## Task to carry out
Would you please output all the records exactly as given? Pictures should not appear in the copy.

## Change listing data
____

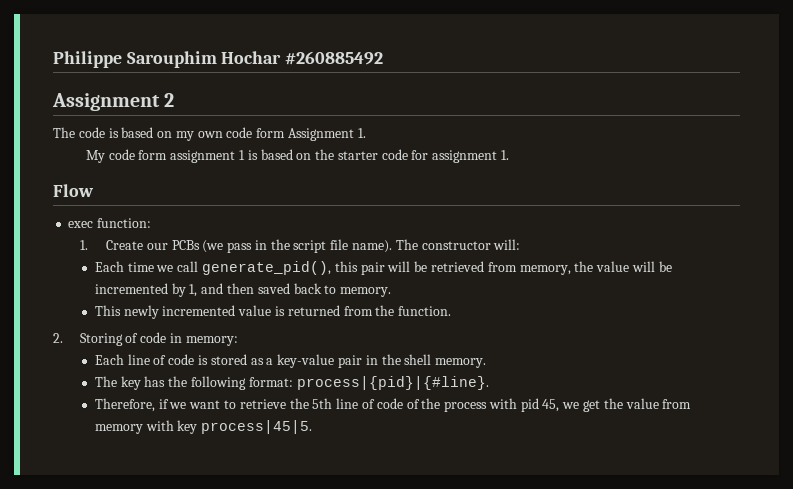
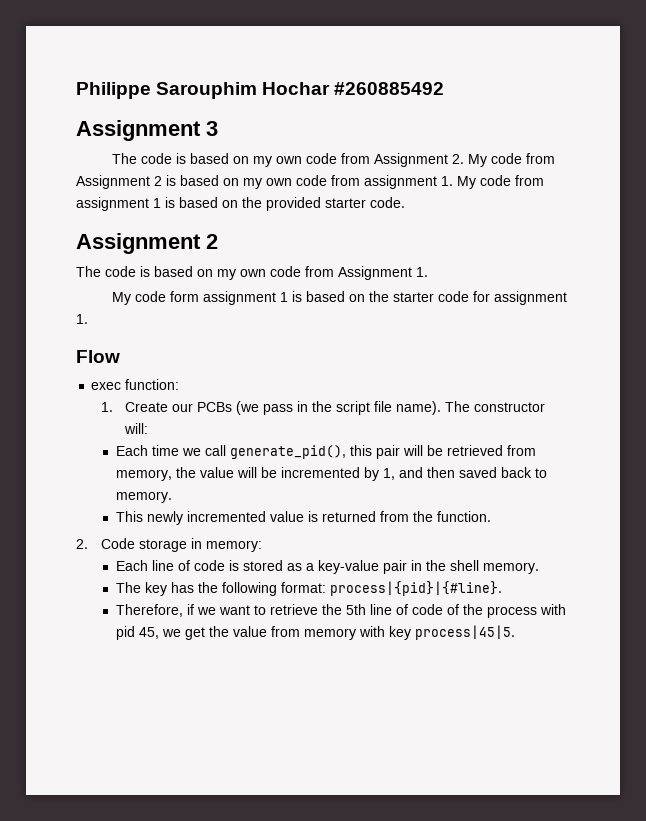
(384, 58) none -> [76,120,218,141] [111,153,555,167] [76,175,544,189] [76,197,405,211] // Assignment 3 // The code is based on my own code from Assignment 2. My code from Assignment 2 is based on my own code from assignment 1. My code from assignment 1 is based on the provided starter code.
[256,128,286,138] form -> [305,266,334,277] from
[79,332,167,346] Storing of code -> [100,538,187,552] Code storage

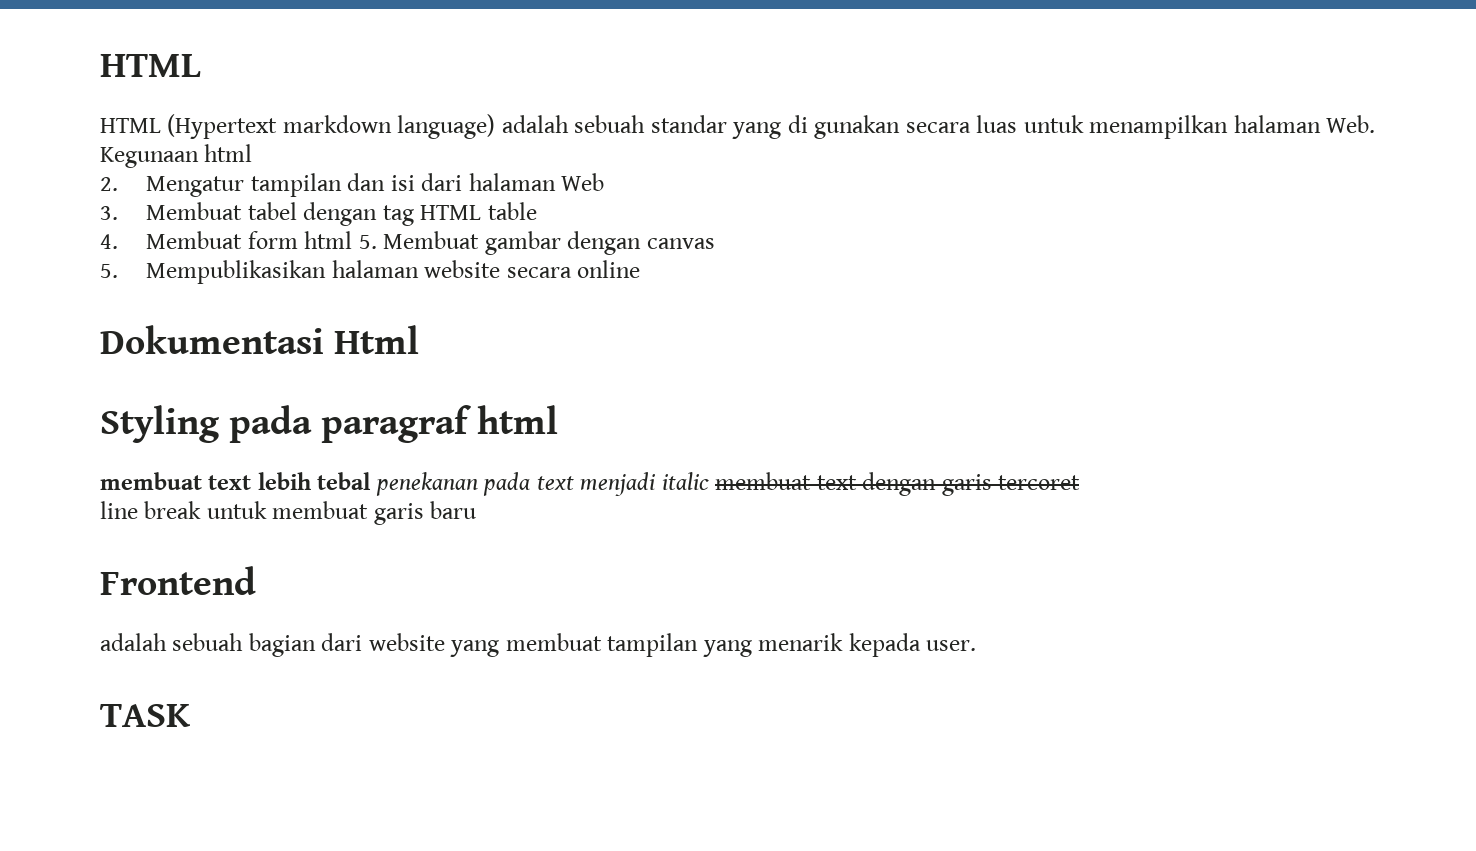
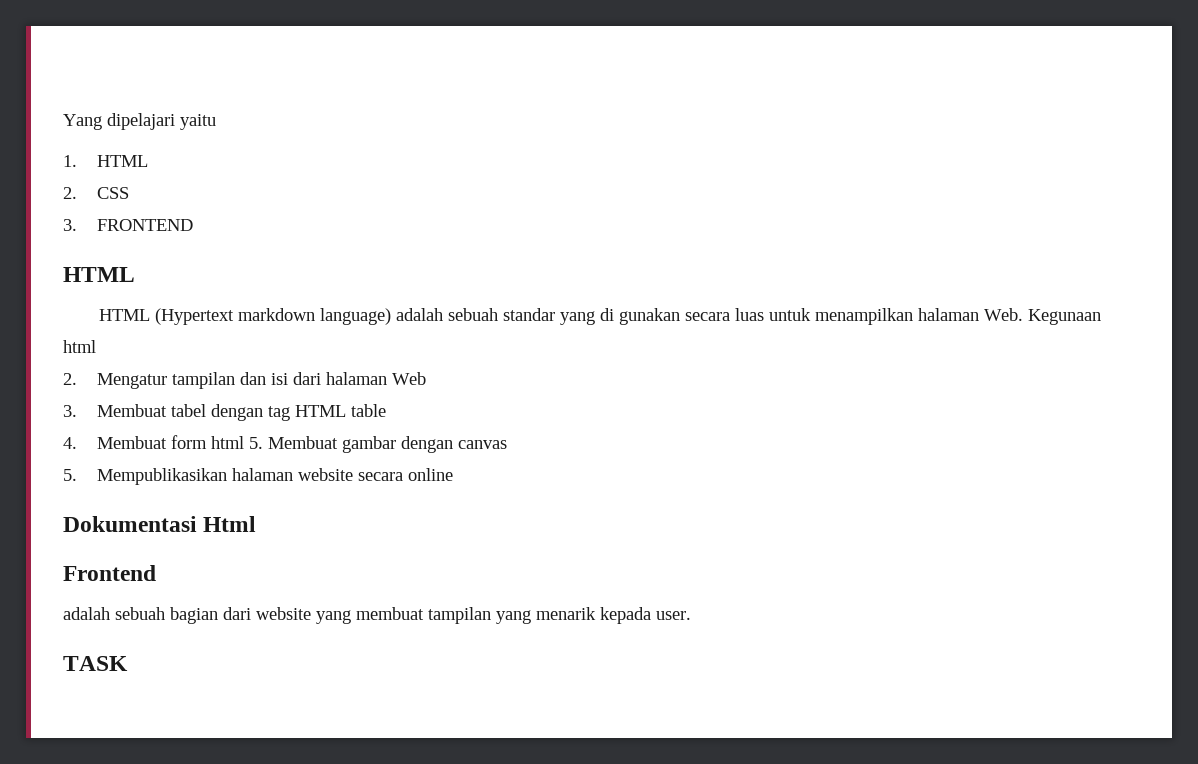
(100, 65) none -> [63,113,216,130] [63,155,149,167] [63,187,130,199] [63,219,194,231] Yang dipelajari yaitu // 1. HTML // 2. CSS // 3. FRONTEND //
[100,405,559,443] [100,472,1081,496] [100,501,477,525] // Styling pada paragraf html // membuat text lebih tebal penekanan pada text menjadi italic membuat text dengan garis tercoret // line break untuk membuat garis baru -> (257, 524) none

____

## Reply to the task
(384, 58) none -> [76,120,218,141] [111,153,555,167] [76,175,544,189] [76,197,405,211] // Assignment 3 // The code is based on my own code from Assignment 2. My code from Assignment 2 is based on my own code from assignment 1. My code from assignment 1 is based on the provided starter code.
[256,128,286,138] form -> [305,266,334,277] from
[79,332,167,346] Storing of code -> [100,538,187,552] Code storage

(100, 65) none -> [63,113,216,130] [63,155,149,167] [63,187,130,199] [63,219,194,231] Yang dipelajari yaitu // 1. HTML // 2. CSS // 3. FRONTEND //
[100,405,559,443] [100,472,1081,496] [100,501,477,525] // Styling pada paragraf html // membuat text lebih tebal penekanan pada text menjadi italic membuat text dengan garis tercoret // line break untuk membuat garis baru -> (257, 524) none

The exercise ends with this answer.